In a nutshell, a temp table is a temporary storage structure. What
does that mean? Basically, you can use a temp table to store data temporarily
so you can manipulate and change it before it reaches its destination format.
- What’s the difference between a
local temp table and a global temp table?
Local tables are accessible to a current user connected to the
server. These tables disappear once the user has disconnected from the server.
Global temp tables, on the other hand, are available to all users regardless of
the connection. These tables stay active until all the global connections are
closed.
- How do you use transactions?
In general, there are three types of transactions that you can use
in the SQL Server environment: BEGIN TRANSACTION, ROLL BACK TRANSACTION and
COMMIT TRANSACTION. The gist behind deploying transactions is that they allow
you to group multiple SQL commands into a single unit. From there, each
transaction begins with a certain task, and ends when all the tasks within the
transaction are complete. BEGIN TRANSACTION gets the ball rolling. ROLLBACK
TRANSACTION functions a lot like an “undo” command, and COMMIT TRANSACTION
completes all of the tasks within that transaction.
- What are DBCC commands?
In very basic terms the Database Consistency Checker (DBCC) is used to aid in
server maintenance. DBCC commands, many of which are completely undocumented,
provide a set of commands that let you perform routing maintenance, status and
validation checks. The most common DBCC commands are: DBCC CHECKALLOC (Lets you
check disk allocation); DBCC OPENTRAN (Lets you check any open transactions);
and DBCC HELP (shows a list of available DBCC commands to aid your server
maintenance processes).
- What is a view?
A view is simply a virtual table that is made up of elements of
multiple physical or “real” tables. Views are most commonly used to join
multiple tables together, or control access to any tables existing in
background server processes.
- What is a Query Execution Plan?
SQL Server has several built-in tools that optimize how queries
are executed within their databases. A query execution plan is exactly what it
sounds like – a snapshot of how the optimizing tools will execute and deploy
specific queries within the database. This service helps you troubleshoot
problems with jobs that don’t necessarily execute perfectly.
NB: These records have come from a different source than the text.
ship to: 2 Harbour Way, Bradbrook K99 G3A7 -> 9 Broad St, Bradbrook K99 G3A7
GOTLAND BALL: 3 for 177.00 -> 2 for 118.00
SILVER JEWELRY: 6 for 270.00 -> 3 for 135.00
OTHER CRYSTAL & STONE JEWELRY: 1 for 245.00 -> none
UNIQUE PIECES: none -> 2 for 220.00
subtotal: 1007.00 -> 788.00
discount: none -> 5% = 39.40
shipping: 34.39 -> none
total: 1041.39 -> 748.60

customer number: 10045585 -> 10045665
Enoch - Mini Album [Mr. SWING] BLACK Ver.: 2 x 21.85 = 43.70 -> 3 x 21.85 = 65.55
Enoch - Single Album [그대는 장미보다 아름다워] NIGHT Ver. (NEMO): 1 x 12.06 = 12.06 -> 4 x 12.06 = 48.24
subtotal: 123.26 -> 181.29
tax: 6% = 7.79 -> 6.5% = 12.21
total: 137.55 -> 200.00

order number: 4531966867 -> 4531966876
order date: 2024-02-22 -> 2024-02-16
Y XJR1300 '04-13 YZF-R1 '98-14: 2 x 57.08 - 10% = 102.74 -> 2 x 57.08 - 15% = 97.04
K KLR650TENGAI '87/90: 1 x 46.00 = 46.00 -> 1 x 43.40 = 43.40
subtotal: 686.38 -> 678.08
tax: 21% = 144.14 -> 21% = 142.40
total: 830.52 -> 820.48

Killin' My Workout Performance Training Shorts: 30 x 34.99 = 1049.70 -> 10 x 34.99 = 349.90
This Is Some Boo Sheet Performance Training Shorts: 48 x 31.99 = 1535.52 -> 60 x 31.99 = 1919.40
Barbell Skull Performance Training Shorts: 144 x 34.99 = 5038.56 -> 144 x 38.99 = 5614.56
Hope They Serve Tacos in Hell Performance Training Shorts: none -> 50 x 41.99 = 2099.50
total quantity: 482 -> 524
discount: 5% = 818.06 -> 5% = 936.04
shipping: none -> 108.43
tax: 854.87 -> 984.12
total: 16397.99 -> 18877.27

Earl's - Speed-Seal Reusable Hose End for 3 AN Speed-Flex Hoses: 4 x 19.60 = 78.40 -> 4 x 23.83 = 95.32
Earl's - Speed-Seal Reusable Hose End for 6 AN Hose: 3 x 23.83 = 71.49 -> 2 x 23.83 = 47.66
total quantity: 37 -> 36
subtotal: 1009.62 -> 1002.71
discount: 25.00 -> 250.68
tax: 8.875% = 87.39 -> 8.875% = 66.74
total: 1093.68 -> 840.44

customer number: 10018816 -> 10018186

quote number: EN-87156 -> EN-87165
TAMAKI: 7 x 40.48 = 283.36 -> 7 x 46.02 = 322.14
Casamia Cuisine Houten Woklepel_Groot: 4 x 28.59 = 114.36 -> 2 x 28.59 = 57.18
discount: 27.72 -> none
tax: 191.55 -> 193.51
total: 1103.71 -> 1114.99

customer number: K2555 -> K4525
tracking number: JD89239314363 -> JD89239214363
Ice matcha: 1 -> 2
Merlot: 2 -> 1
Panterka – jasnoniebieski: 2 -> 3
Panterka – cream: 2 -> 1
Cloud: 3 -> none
- What is the default port number
for SQL Server?
While this is kind of a
softball question – if you know anything about SQL Server you should at least
know the basic configuration options – it’s an important one to nail in the
interview. Basically, when SQL Server is enabled the server instant listens to
the TCP port 1433.
- Which TCP/IP port does SQL
Server run on? How can it be changed?
SQL
Server runs on port 1433. It can be changed from the Network Utility TCP/IP
properties.
- What are clustered and
non-clustered indexes?
A
clustered index is a
special type of index that reorders the way records in the table are physically
stored. Therefore table can have only one clustered index. The leaf nodes of a
clustered index contain the data pages.
A
non clustered index is
a special type of index in which the logical order of the index does not match
the physical stored order of the rows on disk. The leaf node of a non clustered
index does not consist of the data pages. Instead, the leaf nodes contain index
rows.
- What are the different index configurations a table can have? A table can have one of the following index configurations: (a.)No indexes (b.)A clustered index (c.)A clustered index and many nonclustered indexes (d.)A nonclustered index (e.)Many nonclustered indexes
- What are different types of Collation Sensitivity? (a.)Case sensitivity - A and a, B and b, etc. (b.)Accent sensitivity (c.)Kana Sensitivity - When Japanese kana characters Hiragana and Katakana are treated differently, it is called Kana sensitive. (d.)Width sensitivity - A single-byte character (half-width) and the same character represented as a double-byte character (full-width) are treated differently than it is width sensitive.
- What is OLTP (Online
Transaction Processing)?
In
OLTP - online transaction processing systems relational database design use the
discipline of data modeling and generally follow the Code rules of data
normalization in order to ensure absolute data integrity. Using these rules
complex information is broken down into its most simple structures (a table)
where all of the individual atomic level elements relate to each other and
satisfy the normalization rules.
- What are DMVs?
Dynamic
Management Views (DMVs), are functions that give you
information on the state of the server. DMVs, for the most part, are used to
monitor the health of a server. They really just give you a snapshot of what’s
going on inside the server. They let you monitor the health of a server
instance, troubleshoot major problems and tune the server to increase
performance.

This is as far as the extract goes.